Work required: Take the data below and extract the lines from the one with "BAL0059: 3 x" to the one with "total: 4675.65 -> 3482.10", inclusive, exactly as written.

Extracted data:
+ + + +
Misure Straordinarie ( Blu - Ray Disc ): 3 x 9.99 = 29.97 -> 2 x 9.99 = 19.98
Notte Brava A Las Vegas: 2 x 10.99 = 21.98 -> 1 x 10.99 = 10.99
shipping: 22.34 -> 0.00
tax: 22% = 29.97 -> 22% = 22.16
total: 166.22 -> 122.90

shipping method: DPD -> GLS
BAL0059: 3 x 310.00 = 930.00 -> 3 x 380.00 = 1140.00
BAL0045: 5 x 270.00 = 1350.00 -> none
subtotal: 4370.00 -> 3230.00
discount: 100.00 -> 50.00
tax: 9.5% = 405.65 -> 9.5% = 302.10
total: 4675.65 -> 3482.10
+ + + +
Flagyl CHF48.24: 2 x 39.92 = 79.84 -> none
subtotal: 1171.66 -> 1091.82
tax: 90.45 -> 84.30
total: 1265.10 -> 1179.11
+ + + +
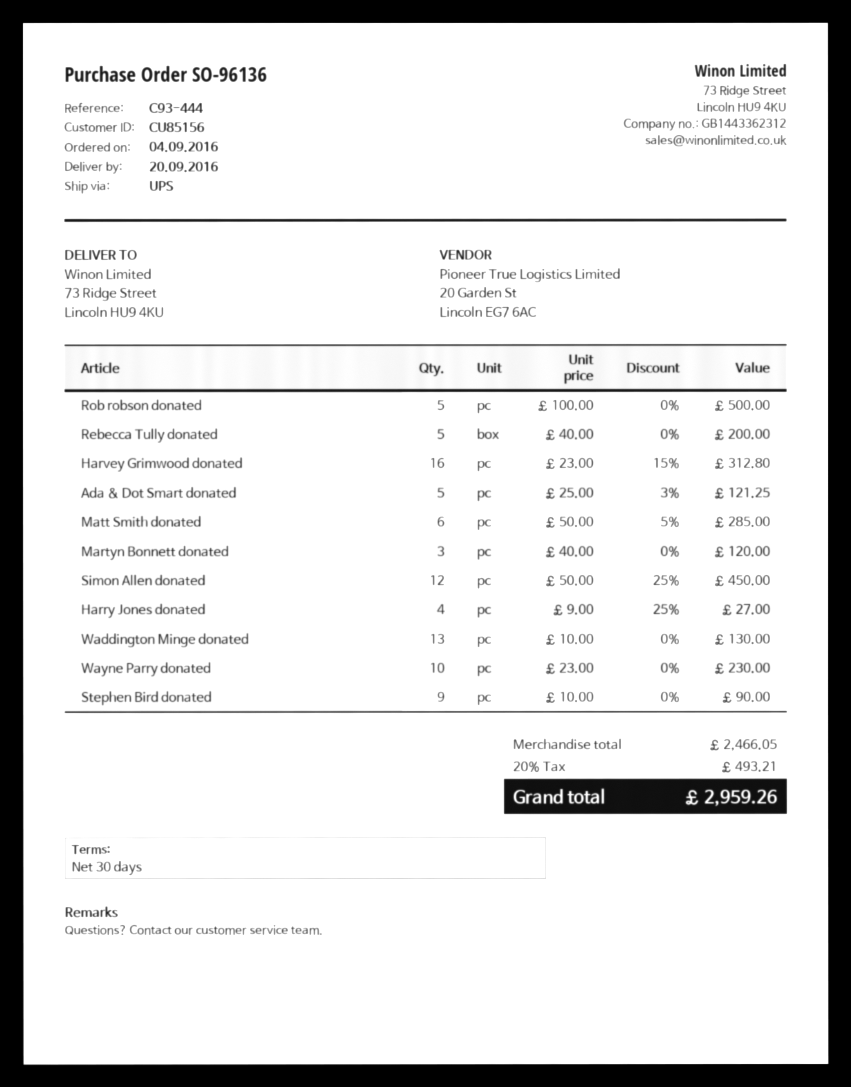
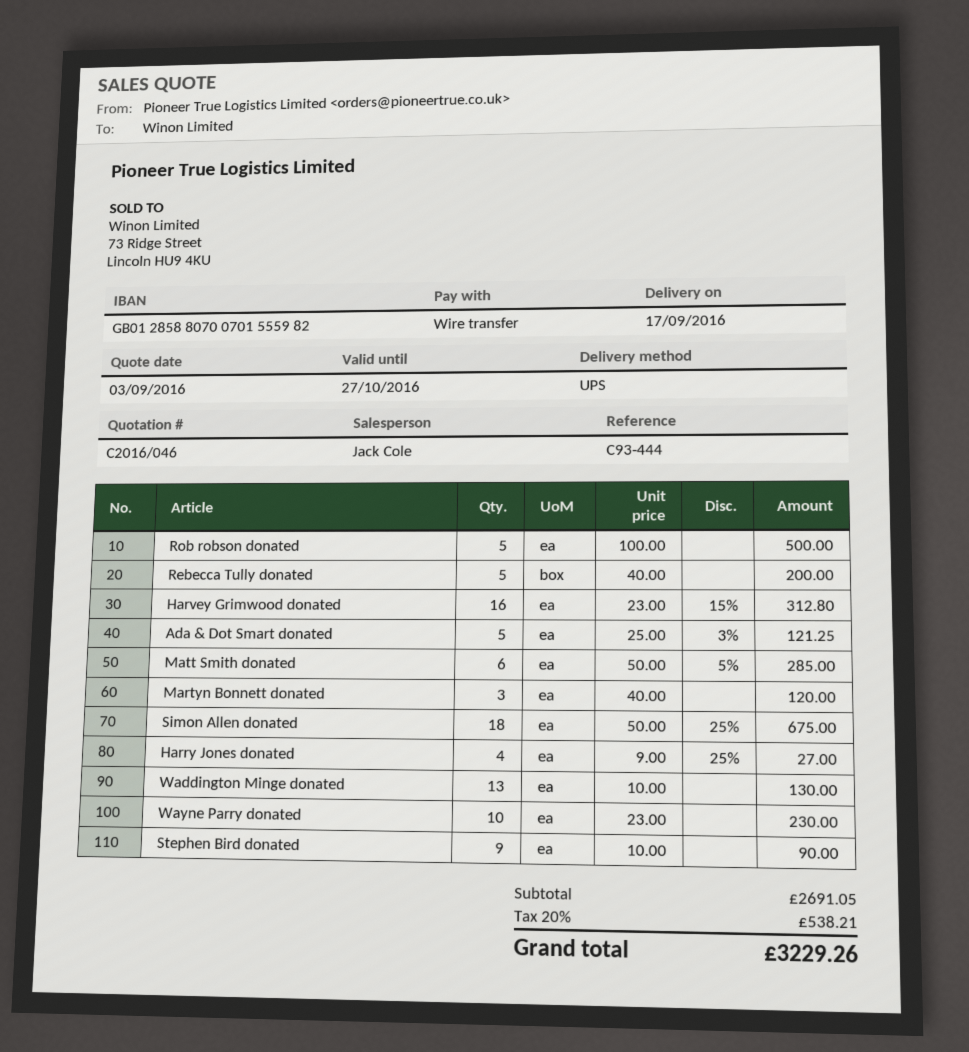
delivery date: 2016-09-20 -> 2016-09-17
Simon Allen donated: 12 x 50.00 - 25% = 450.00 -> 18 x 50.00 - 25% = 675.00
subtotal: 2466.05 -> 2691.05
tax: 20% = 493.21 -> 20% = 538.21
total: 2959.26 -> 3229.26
+ + + +
Result:
BAL0059: 3 x 310.00 = 930.00 -> 3 x 380.00 = 1140.00
BAL0045: 5 x 270.00 = 1350.00 -> none
subtotal: 4370.00 -> 3230.00
discount: 100.00 -> 50.00
tax: 9.5% = 405.65 -> 9.5% = 302.10
total: 4675.65 -> 3482.10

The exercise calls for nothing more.